PHOENIX -- Though the Mets still hope David Wright can return to active duty before the end of August, manager Terry Collins admitted Friday that there's a chance Wright will not play again this season.
"No question," Collins said when asked if Wright might not return from a strained right hamstring. "There's nothing etched in stone. We're hoping certainly that it's four weeks. If it's five, it's five. If it's six, it's six. If he gets back, tremendous. That means the healing process and all the rehab stuff will work. But there is absolutely no timetable at all."
Wright is currently taking part in a daily physical therapy regimen at the Hospital for Special Surgery in Manhattan.

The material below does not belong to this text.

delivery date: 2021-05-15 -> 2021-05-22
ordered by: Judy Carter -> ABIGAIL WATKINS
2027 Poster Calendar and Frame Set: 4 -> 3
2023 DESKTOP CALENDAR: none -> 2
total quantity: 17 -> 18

Until he is ready to begin baseball activities -- and there is no timetable on that, either -- he will remain in New York.

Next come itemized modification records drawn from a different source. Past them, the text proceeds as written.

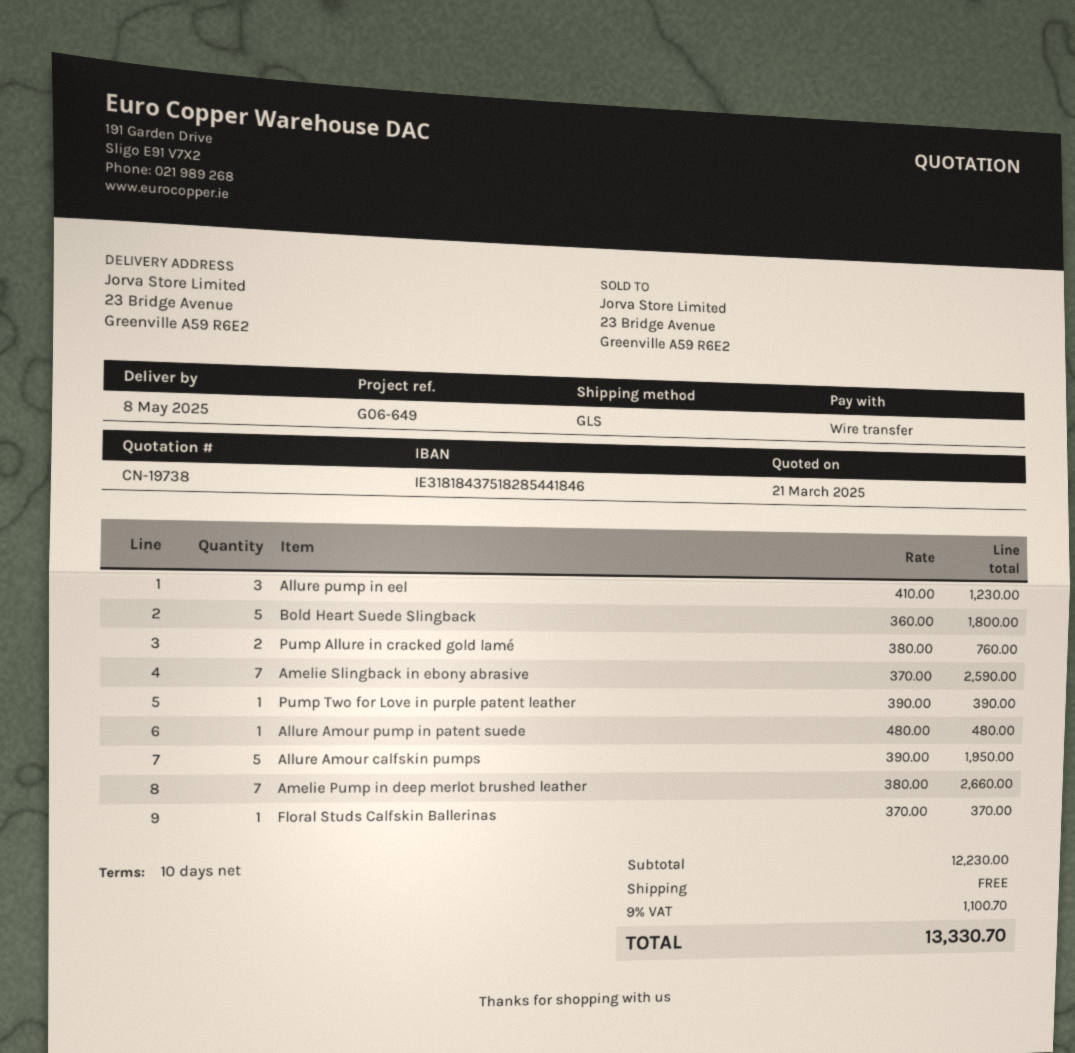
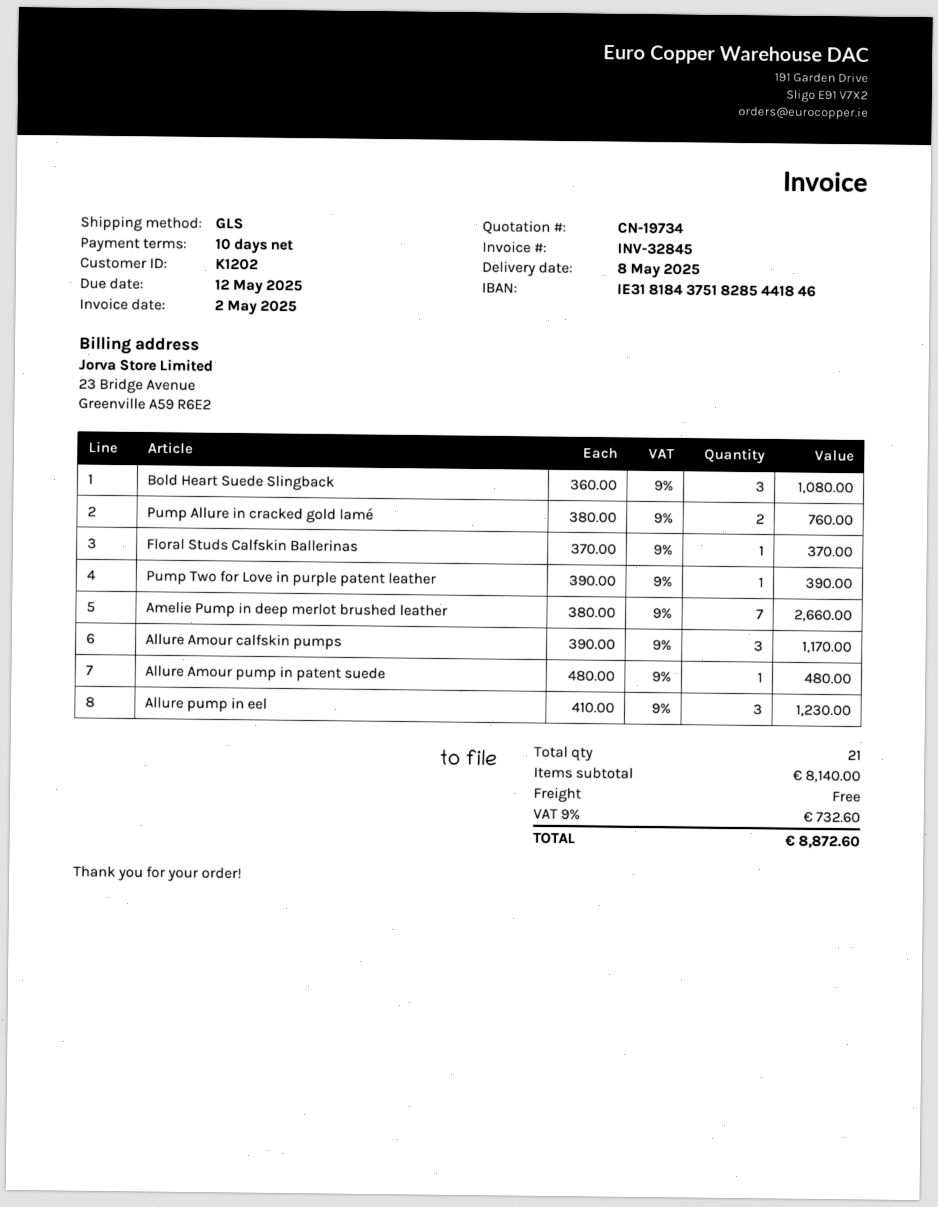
quote number: CN-19738 -> CN-19734
Bold Heart Suede Slingback: 5 x 360.00 = 1800.00 -> 3 x 360.00 = 1080.00
Amelie Slingback in ebony abrasive: 7 x 370.00 = 2590.00 -> none
Allure Amour calfskin pumps: 5 x 390.00 = 1950.00 -> 3 x 390.00 = 1170.00
subtotal: 12230.00 -> 8140.00
tax: 9% = 1100.70 -> 9% = 732.60
total: 13330.70 -> 8872.60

At some point, Wright's rehab will progress to Port St. Lucie, Fla., where he will begin daily running, fielding and hitting drills. Only then will the Mets have a more concrete idea of when -- or if -- he might be able to return this season.
In the interim, Collins said, he will keep Wright out of his thoughts as much as possible. Clearly missing Wright's team-leading .309 batting average and .904 OPS, the Mets have averaged three runs per game since their captain landed on the disabled list.
"You can't worry about a month from now," Collins said. "All I've got to worry about is making sure those guys in there are ready to play, and that they play up to their capabilities, and we get them ready for tomorrow. And when David calls me and says, 'I'm ready to go,' [he] will be in the lineup. Book it."